WSJ: Boone-Doggle

“The natural gas industry doesn’t need subsidies.”

The Wall Street Journal editorializes:

Something about energy policy causes Republicans and even many conservatives to abandon every free-market principle they claim to believe and embrace corporate welfare. The latest example comes courtesy of our sometime intellectual ally, Texas billionaire Boone Pickens, who is pushing the Nat Gas Act.

Mr. Pickens wants to pour subsidies on the production and purchase of vehicles that use natural gas as a transportation fuel. With conventional gasoline prices approaching $4 a gallon in many markets, this is the hottest energy fad in Washington and has had as many as 180 House co-sponsors, including, at last count, 72 Republicans.

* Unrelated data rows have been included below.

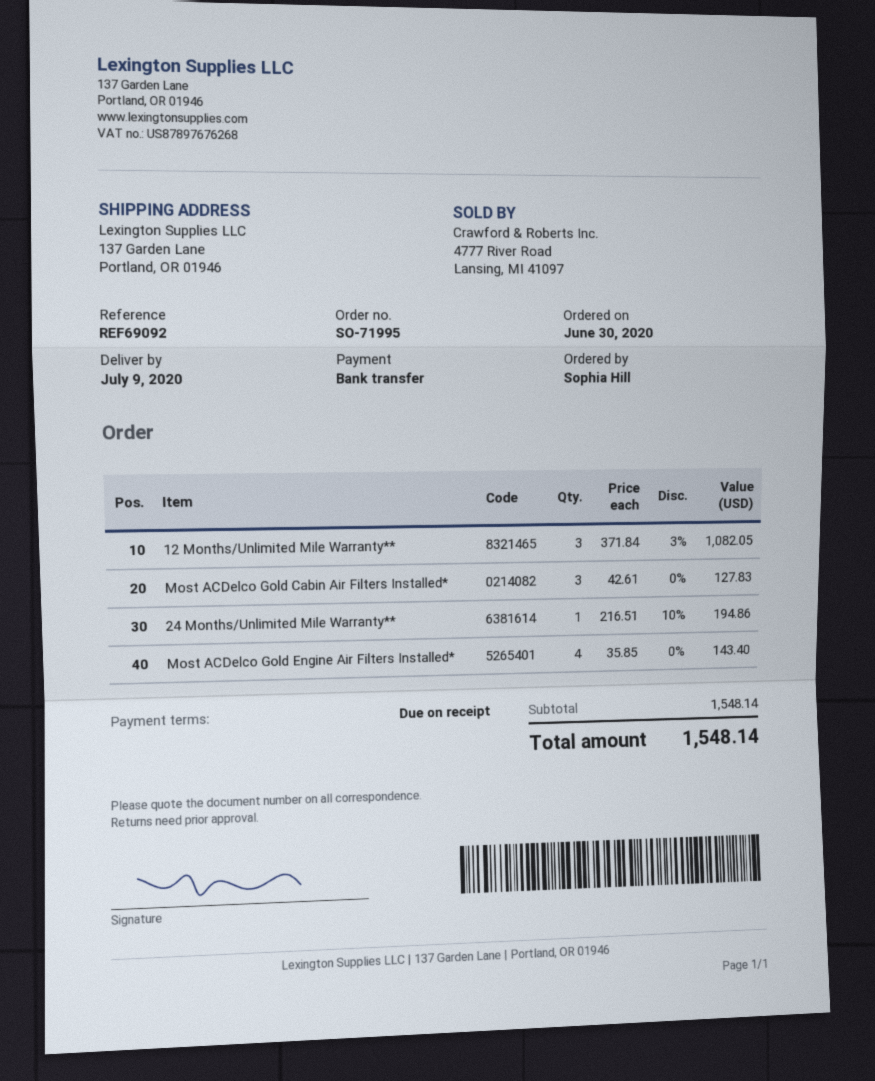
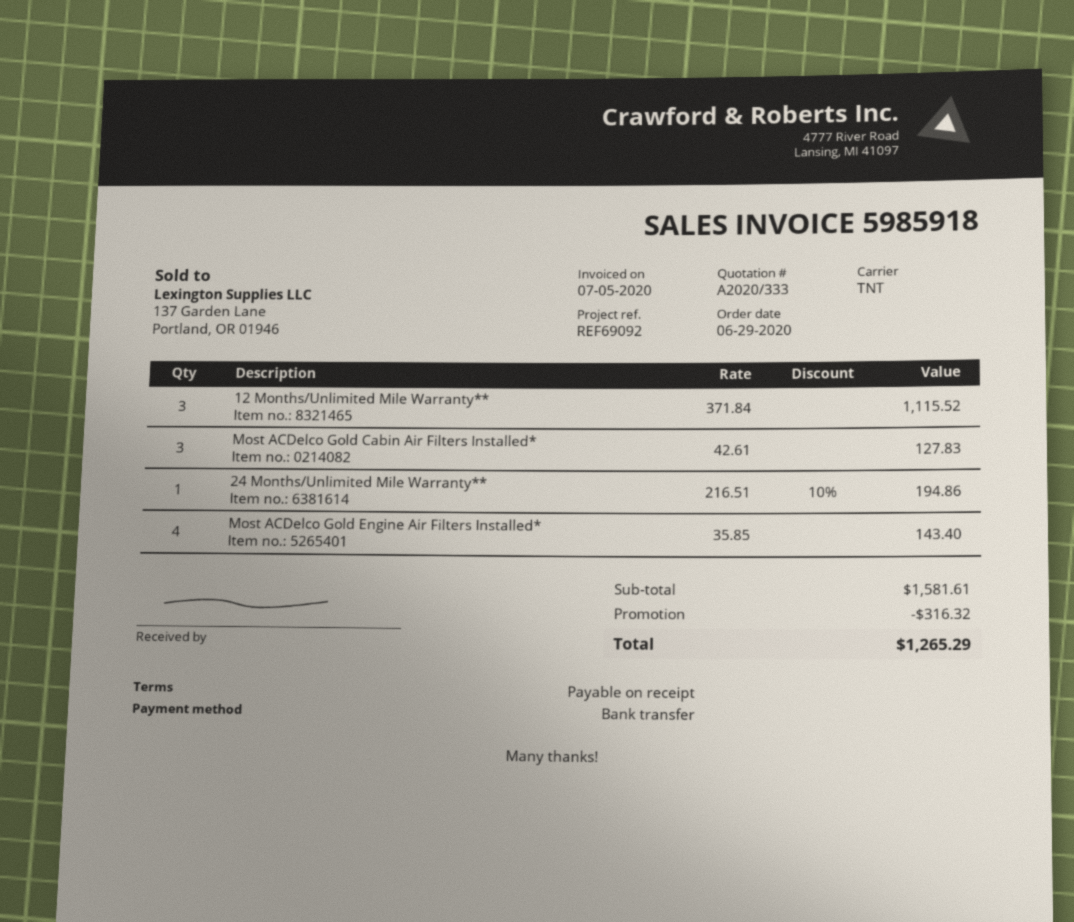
order date: 2020-06-30 -> 2020-06-29
12 Months/Unlimited Mile Warranty**: 3 x 371.84 - 3% = 1082.05 -> 3 x 371.84 = 1115.52
subtotal: 1548.14 -> 1581.61
discount: none -> 316.32
total: 1548.14 -> 1265.29

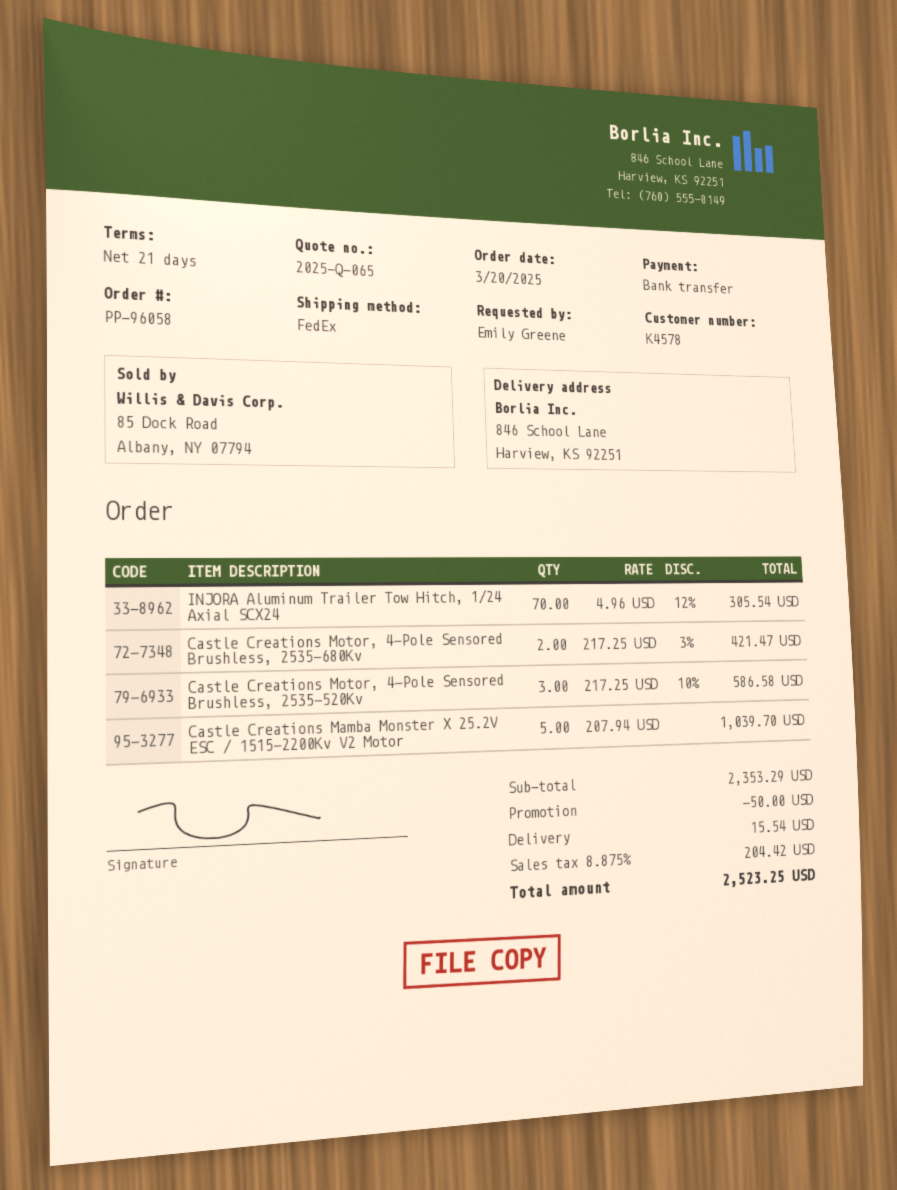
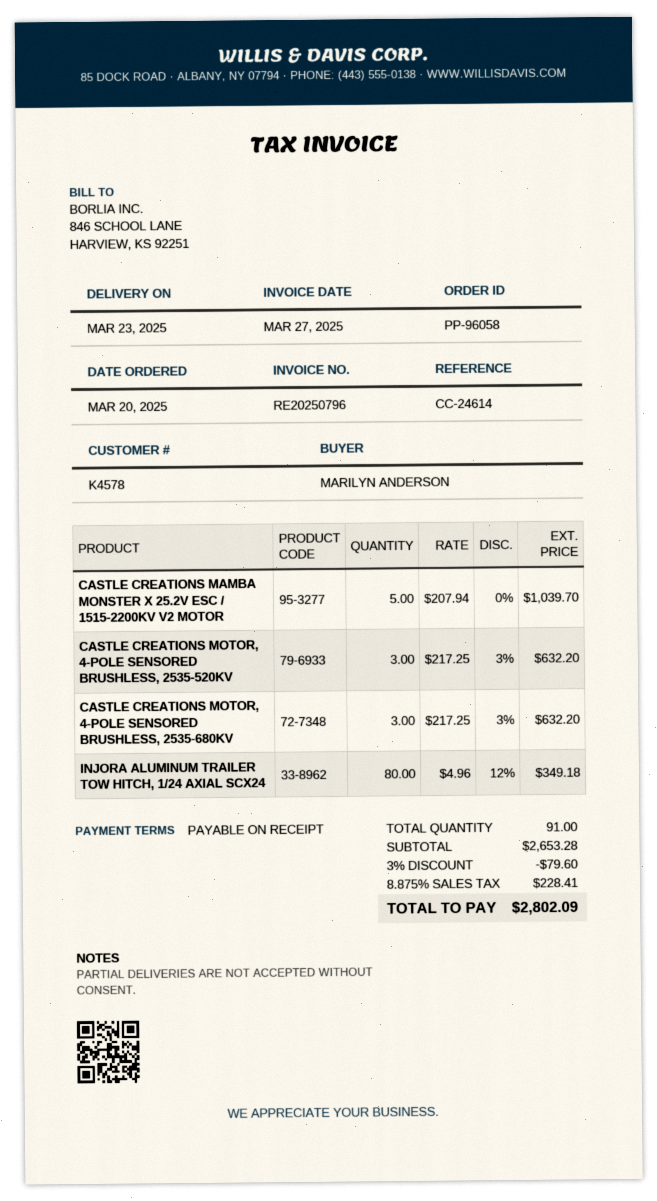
payment terms: 21 days -> on receipt
ordered by: Emily Greene -> MARILYN ANDERSON
INJORA Aluminum Trailer Tow Hitch, 1/24 Axial SCX24: 70 x 4.96 - 12% = 305.54 -> 80 x 4.96 - 12% = 349.18
Castle Creations Motor, 4-Pole Sensored Brushless, 2535-680Kv: 2 x 217.25 - 3% = 421.47 -> 3 x 217.25 - 3% = 632.20
Castle Creations Motor, 4-Pole Sensored Brushless, 2535-520Kv: 3 x 217.25 - 10% = 586.58 -> 3 x 217.25 - 3% = 632.20
subtotal: 2353.29 -> 2653.28
discount: 50.00 -> 79.60
shipping: 15.54 -> none
tax: 8.875% = 204.42 -> 8.875% = 228.41
total: 2523.25 -> 2802.09

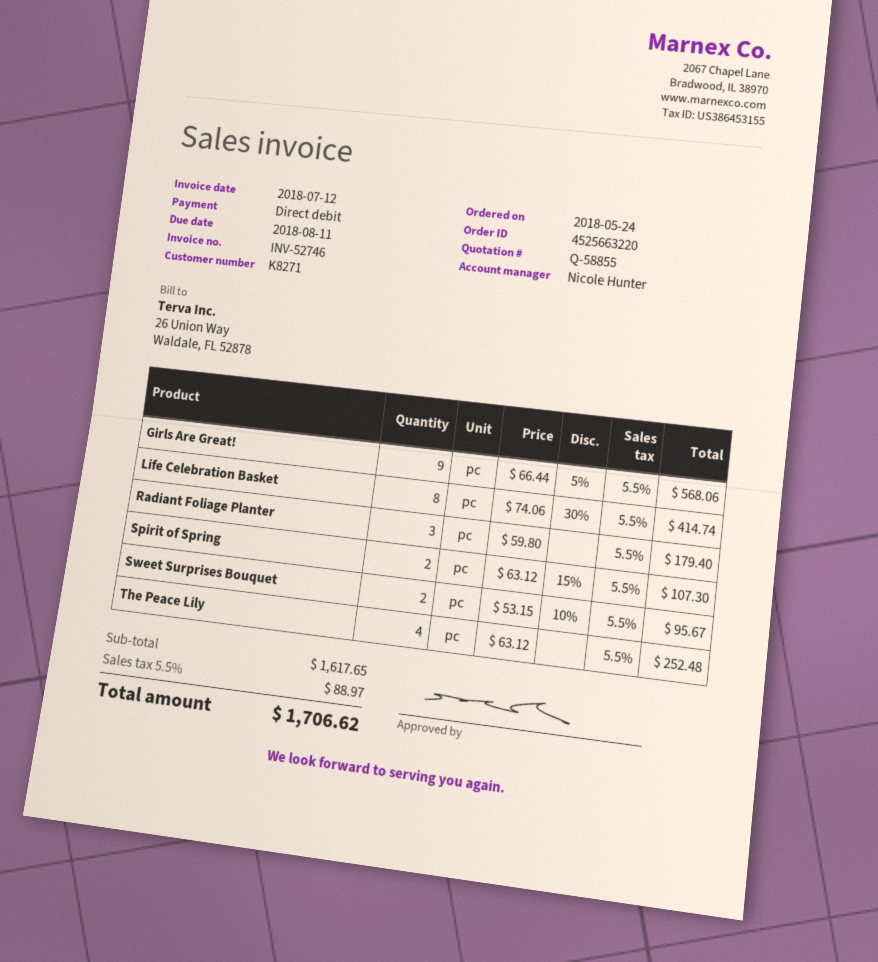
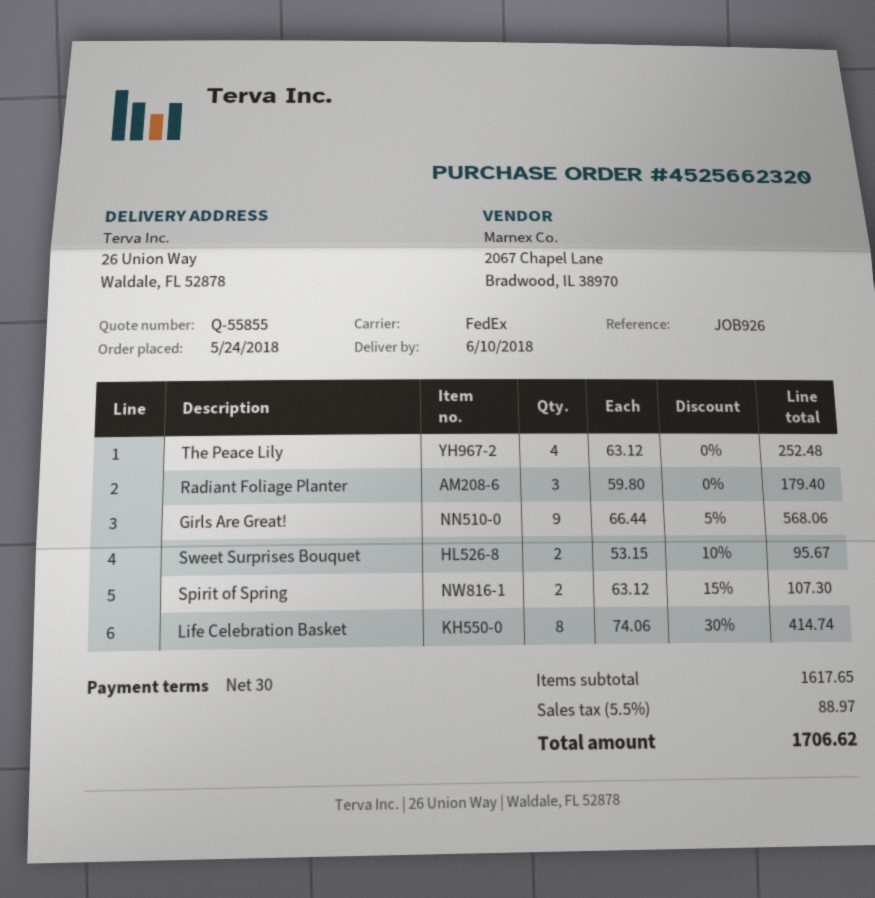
quote number: Q-58855 -> Q-55855
order number: 4525663220 -> 4525662320

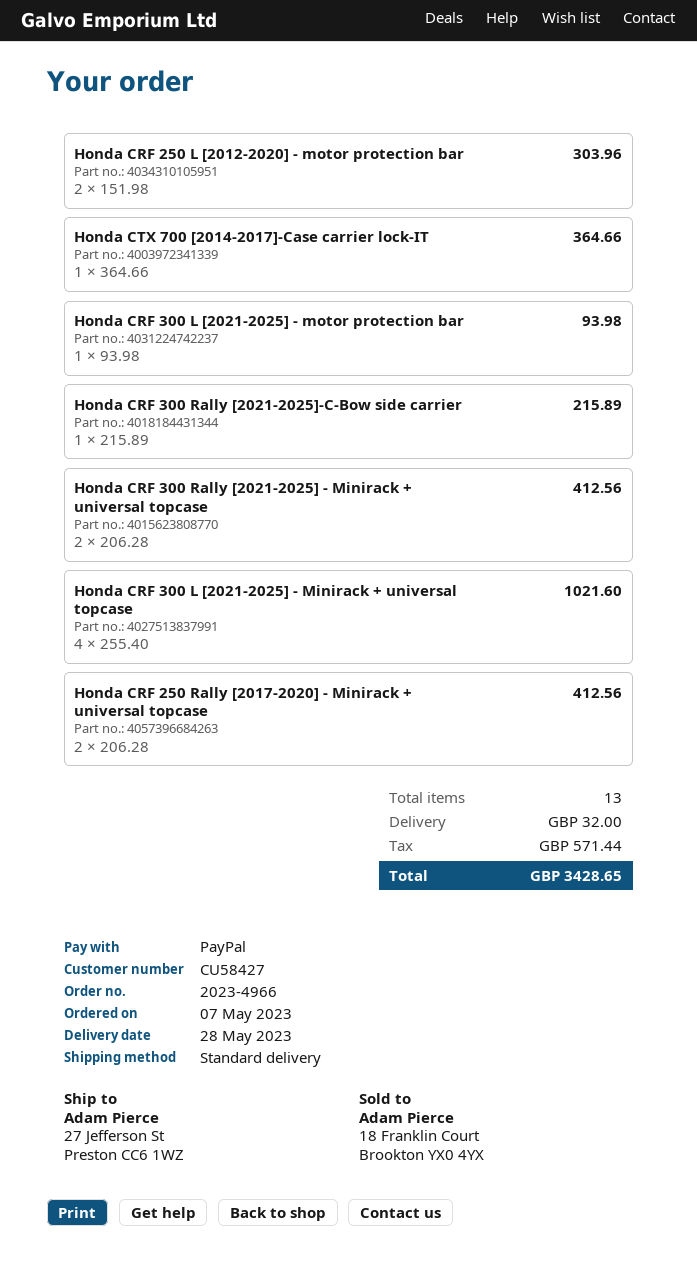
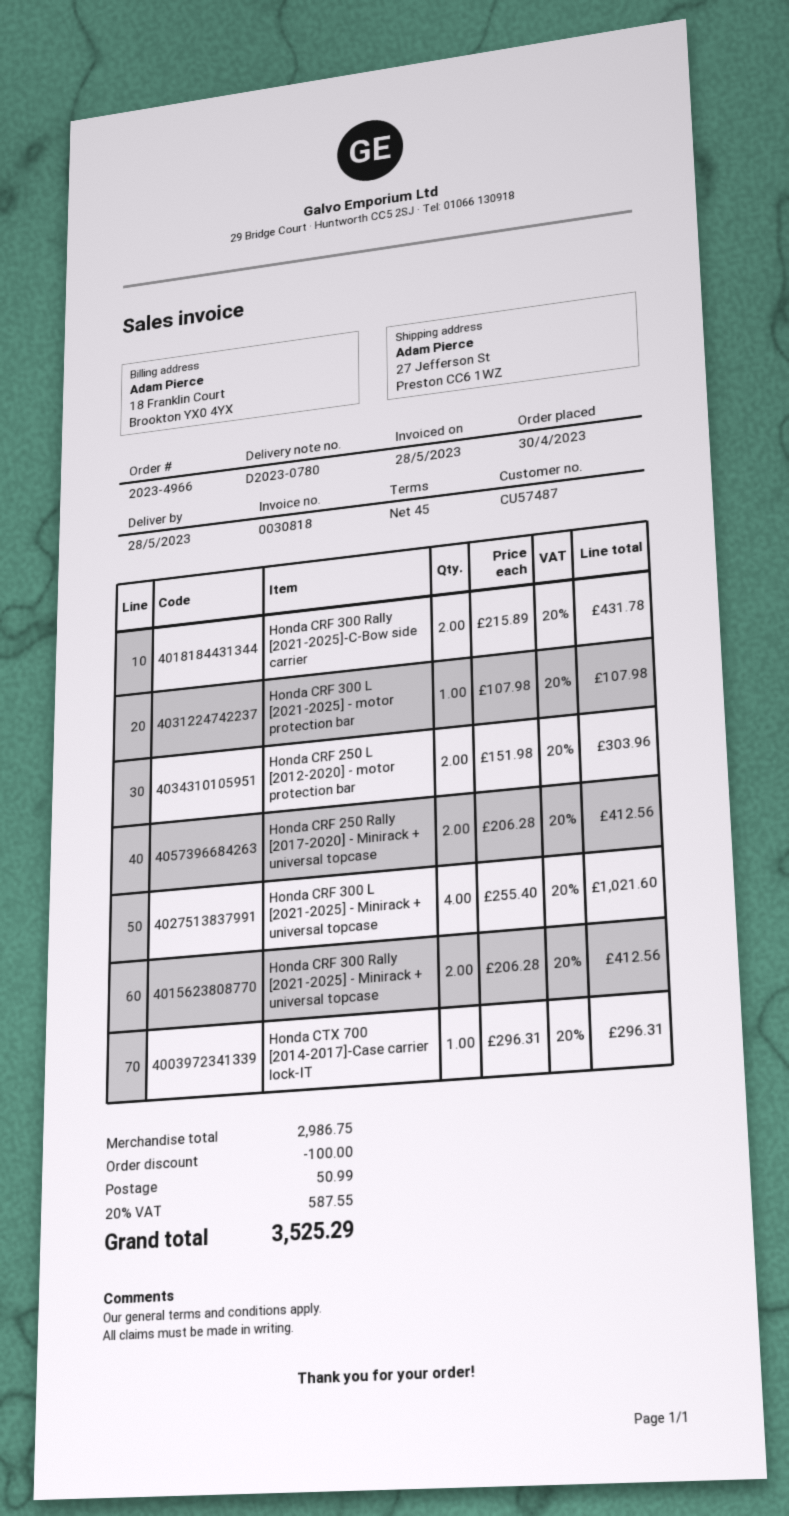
order date: 2023-05-07 -> 2023-04-30
customer number: CU58427 -> CU57487
Honda CTX 700 [2014-2017]-Case carrier lock-IT: 1 x 364.66 = 364.66 -> 1 x 296.31 = 296.31
Honda CRF 300 L [2021-2025] - motor protection bar: 1 x 93.98 = 93.98 -> 1 x 107.98 = 107.98
Honda CRF 300 Rally [2021-2025]-C-Bow side carrier: 1 x 215.89 = 215.89 -> 2 x 215.89 = 431.78
discount: none -> 100.00
shipping: 32.00 -> 50.99
tax: 571.44 -> 587.55
total: 3428.65 -> 3525.29

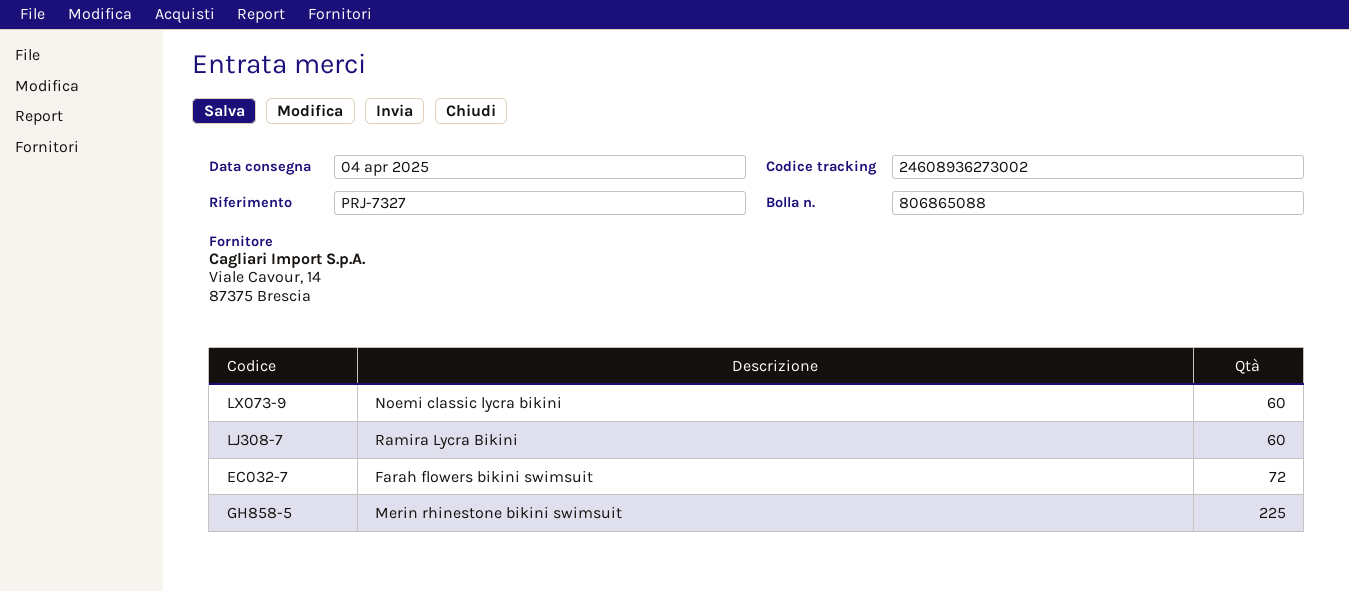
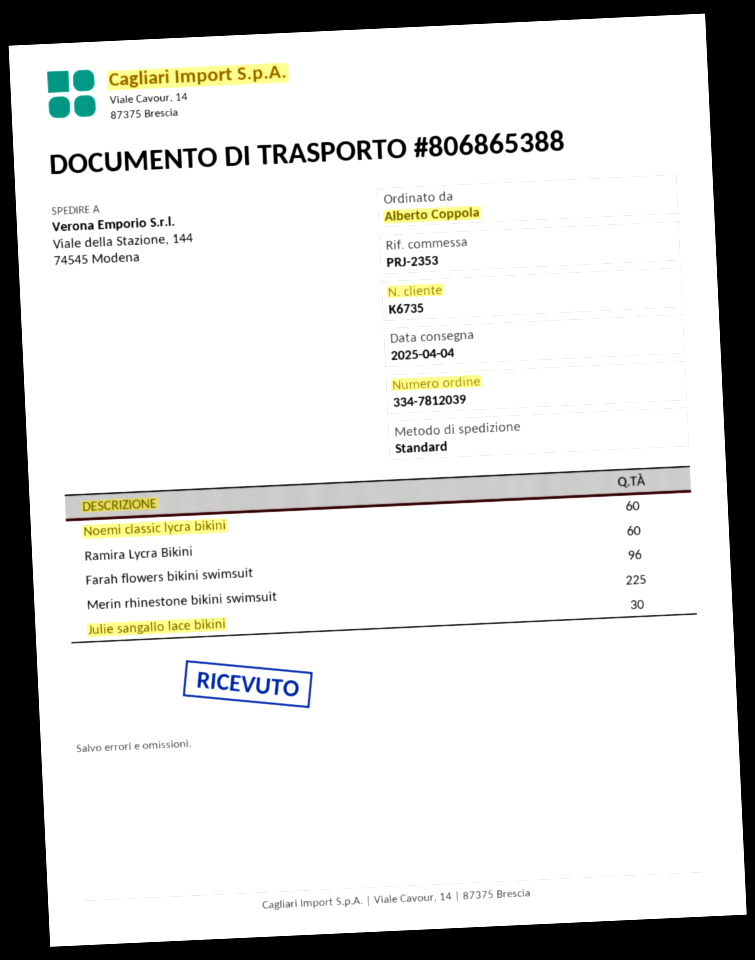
delivery note number: 806865088 -> 806865388
reference: PRJ-7327 -> PRJ-2353
Farah flowers bikini swimsuit: 72 -> 96
Julie sangallo lace bikini: none -> 30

The Pickens plan got a big lift when Senate Majority Leader Harry Reid introduced a version of the bill with fellow Democrat Robert Menendez of New Jersey and North Carolina Republican Richard Burr, a rare case of bipartisan agreement.

“Natural gas is cheap, clean, abundant, and it’s ours,” Mr. Pickens says, and he’s right. Breakthroughs in drilling technologies, such as hydraulic fracturing in shale, have increased America’s recoverable reserves of natural gas at a low cost. Natural gas prices have remained low and stable this year even as oil prices have fluctuated and topped $100 a barrel. Natural gas is already supplanting coal plants for electricity in many places and is likely to keep doing so unless environmentalists kill the fracking industry.

But natural gas isn’t widespread as a transportation fuel, and Mr. Pickens wants to dun taxpayers to change that. The Nat Gas Act would provide tax credits between $7,500 and $65,000 per vehicle to convert 150,000 U.S. light trucks and heavy 18-wheelers to natural gas engines from those powered by diesel oil. The bill would also provide a tax credit to the manufacturers of natural gas vehicles.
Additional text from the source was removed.